Nina schläft noch. Ich greife mir das Päckchen, befühle es mit den Händen und schätze dabei das Gewicht, es ist leicht, vielleicht 200 Gramm.
Auf der Adresse steht:
3-chōme-1 Nihonbashimuromachi
Chuo City, Tōkyō-to 103-0022, Mr. Takeshi Kitano, eine Firma ist nicht angegeben.
Das Gebäude ist ganz in der Nähe.
Bei einem Kaffee spiele ich im Gedanken die Übergabe durch.
Ich werde ein Taxi nehmen, am Empfang nach Mr. Kitano fragen, wahrscheinlich erwartet er mich schon.
Ich nehme den Aufzug nach oben, gehe in sein Büro, stelle mich kurz vor, richte Grüße von Kaito aus, überreiche das Päckchen und verlasse das Gebäude um 100.000 Dollar reicher, ein Vermögen.
Das reinste Kinderspiel. Ich rechne aus, wie viele Artikel ich dafür schreiben müsste, höre aber bald damit auf, weil ich zu keinem Ergebnis komme.
In aller Ruhe ziehe ich mich an, Nina schläft noch immer.

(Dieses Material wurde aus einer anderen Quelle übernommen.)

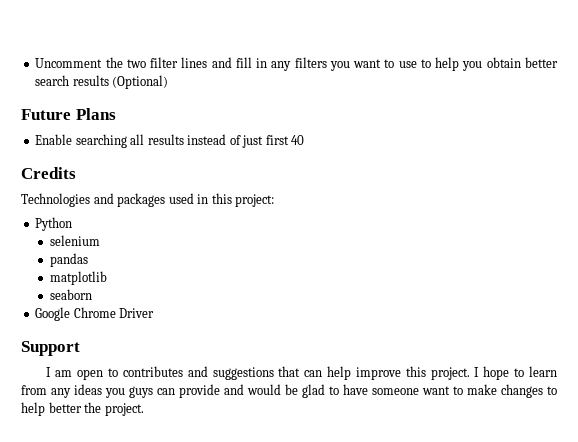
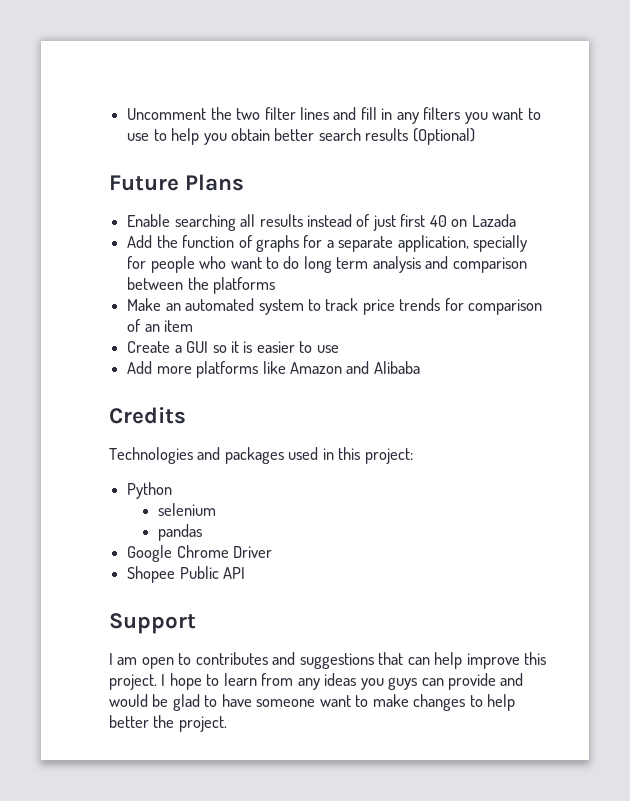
(305, 140) none -> [451,214,516,227] [127,235,528,252] [127,256,527,273] [127,277,276,294] [127,298,543,315] [127,319,194,332] [127,341,339,353] [127,361,420,378] on Lazada // Add the function of graphs for a separate application, specially for people who want to do long term analysis and comparison between the platforms // Make an automated system to track price trends for comparison of an item // Create a GUI so it is easier to use // Add more platforms like Amazon and Alibaba
[50,271,108,285] [50,289,93,300] // matplotlib // seaborn -> (202, 532) none
(155, 313) none -> [127,566,246,583] // Shopee Public API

Bald werde ich zurück sein und wir werden zusammen die Stadt erkunden, für ein paar Stunden wird sie mir gehören, eine verlockende Vorstellung.
An der Hoteleinfahrt stehen Taxis. Ich verzichte darauf, weil die Adresse in zehn Minuten zu Fuß zu erreichen ist und ich mich auf einen kleinen Morgenspaziergang freue.
Der Wind ist kalt, ich schlage den Mantelkragen hoch und laufe zügig die Straße entlang. Corona bestimmt das Bild: Vermummte Gestalten, die sich wie Roboter durch die Gegend bewegen.
Der Finanzdistrikt in Tokio ist groß. Täglich werden unvorstellbare Summen über Hedgefonds und Bonds abgewickelt. Besonders beliebt sind Kryptowährungen, ein Pluspunkt für Tokio.
Ein Hochhaus schiebt sich an das nächste, Glaspaläste, Betonburgen, Pilgerstätten des Kapitalismus.
Die Gegend ist aseptisch, sauber, klinisch, porentief rein. Eine achtlos weggeworfene Zigarette gilt hier als sakrilegisches Fremdobjekt, als extraterrestrische Fäkalie.